One of the reasons so many people refuse to confess their sins is because they are scared to death about what would happen if the public found out. We know what our propensities are. We know what we are capable of doing if the sinful flesh were given opportunity to unleash itself. I may not know what yours is, but I know what mine are and I know that regardless of what form it takes, if God were to turn it loose, our names would make Hitler look like Mother Theresa. I have areas in my life that I know full well that if God were to withhold His merciful hand from restraining that sinful part of me that hasn’t been cleansed yet, it would not be pretty to see what happens.

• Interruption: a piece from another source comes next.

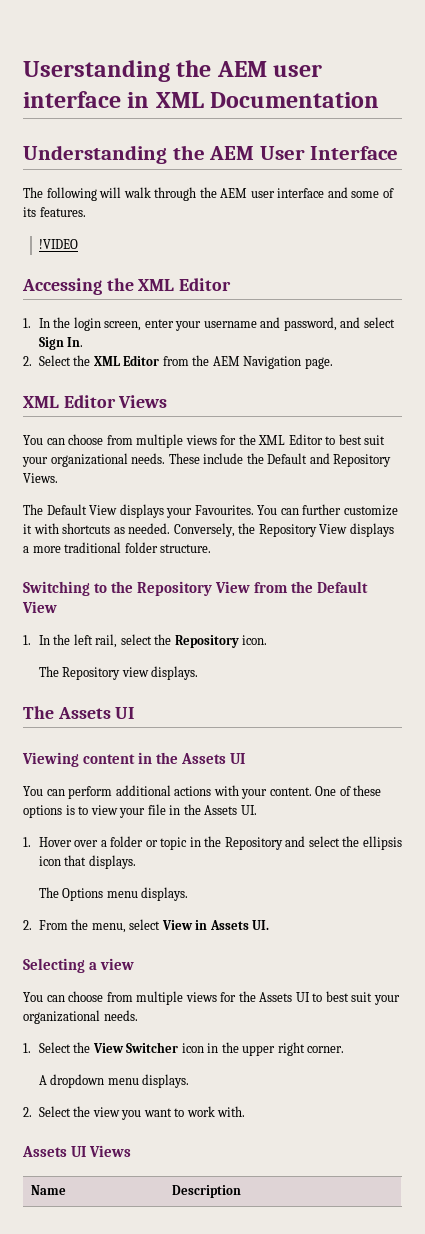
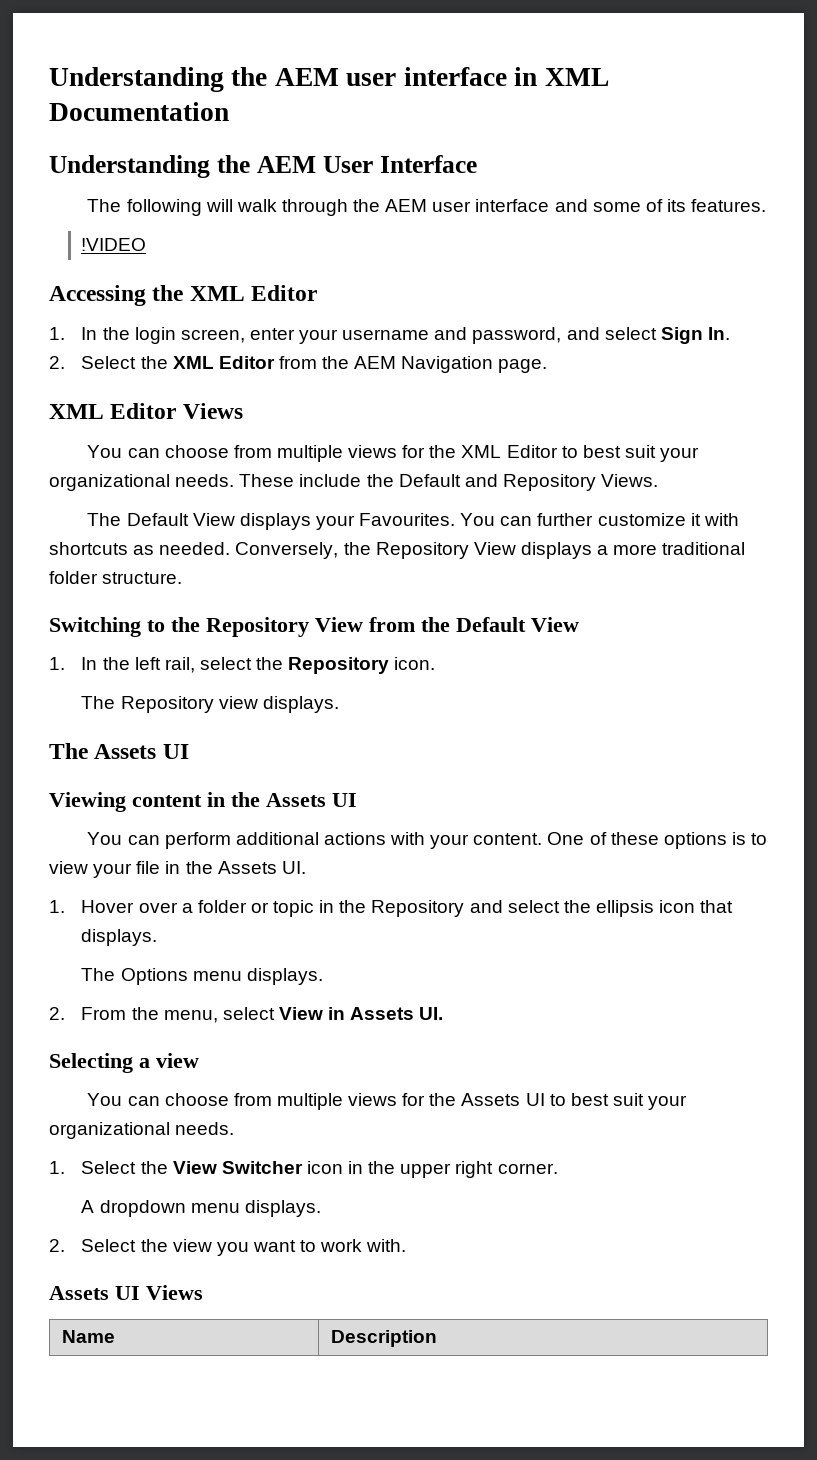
- Userstanding the AEM user interface in XML Documentation
+ Understanding the AEM user interface in XML Documentation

How does your outward life compare to your inward life? Is there a difference? As Christians, there shouldn’t be. It’s an easy thing to say, but not so easy to do. Some of us don’t deal with a weakness because we don’t know how to fight it. We’ve fought it for years and constantly lose. But there is hope. That hope can only be found in Christ Jesus. He did beat that temptation and that sin. He too was tempted to live publicly one way and privately another. He beat it. Jesus did not tolerate hypocrisy in His own life, so as He lives His life in us, He will work in us to remove any hint of hypocrisy in us. But we have to be willing to let it go.

No matter how much we may try to hide it, God is going to expose it. We can expose it to Him and He will deal with it, or we can continue to hide it and God will expose it publicly. And if God has to expose it publicly, it will include great levels of humiliation Worse yet, it will give others reason to blaspheme the name of Christ. We must deal with that inner sin before it deals with us. Let us not be white-washed tombs, pretty on the outside but with a leprous disease on the verge of escaping and showing its true colors from the inside.